I would not care at all if 1 ppm of the world population would hold 100 times the wealth of the poorest half of the world population, if all of the poorest half would have nonetheless the means to produce their minimum necessities in energy, food, clothes etc., independently of others, so that their survival for the next months or weeks or even days would not be completely dependent on the benevolence of the rich to create places where they must be employed in order to be able to survive.
A half of century ago, my grandparents were still relatively independent of the rest of the world, because they owned a house and some cultivated land, so even if their normal sources of revenue would have disappeared by becoming jobless, they could have still lived quite decently being sustained only by what they were producing in their garden and by their animals. They also did not depend on external services for things like water supply, garbage disposal or heating. They used electricity, but they had plenty of space so that today one could have used there enough solar panels to be also independent of external energy sources.

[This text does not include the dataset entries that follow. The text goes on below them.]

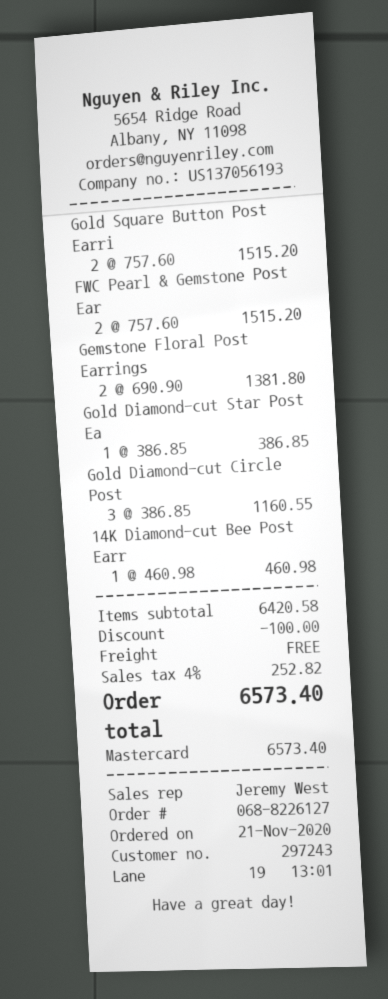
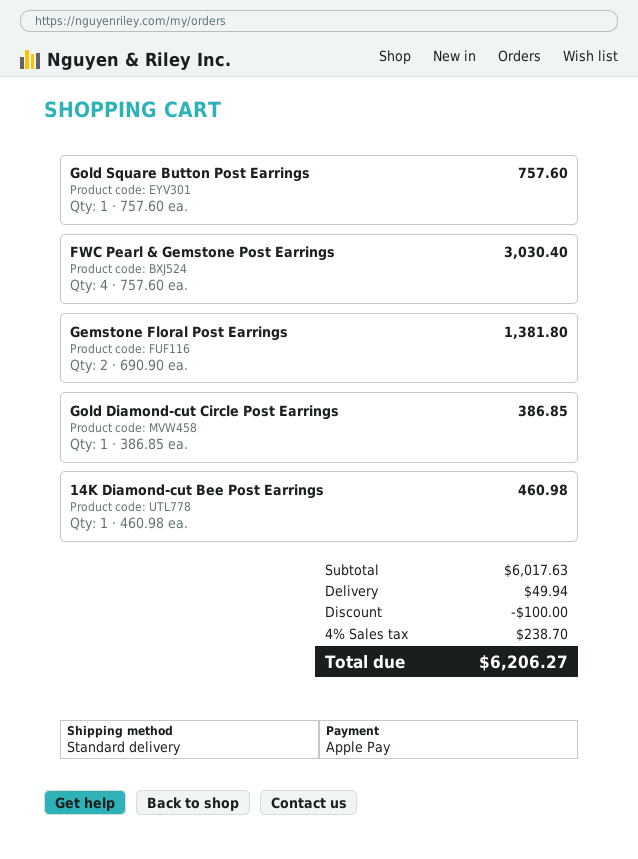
payment method: Mastercard -> Apple Pay
Gold Square Button Post Earri: 2 x 757.60 = 1515.20 -> 1 x 757.60 = 757.60
FWC Pearl & Gemstone Post Ear: 2 x 757.60 = 1515.20 -> 4 x 757.60 = 3030.40
Gold Diamond-cut Star Post Ea: 1 x 386.85 = 386.85 -> none
Gold Diamond-cut Circle Post: 3 x 386.85 = 1160.55 -> 1 x 386.85 = 386.85
subtotal: 6420.58 -> 6017.63
shipping: 0.00 -> 49.94
tax: 4% = 252.82 -> 4% = 238.70
total: 6573.40 -> 6206.27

On the other hand, now I am living in a big city and I absolutely need a salary if I want to continue to live. Where I live there are no salaries for an engineer or programmer that are big enough so that one could ever buy a place like that owned by my grandparents.
I do not believe that this extreme dependency between employees and employers that has become more and more widespread during the last century will lead to anything good.
There are a lot of important technical problems that must be solved in order to ensure the survival of humanity, but the research to solve them is almost non-existent, because those who control the money are too short-sighted so they invest only according to various fads in research that will produce things of negligible benefit for most humans. The unsolved problems that have accumulated are such that only an effort of the kind that happened in the research done during World War II would solve them, but it seems unlikely that something like that will ever repeat.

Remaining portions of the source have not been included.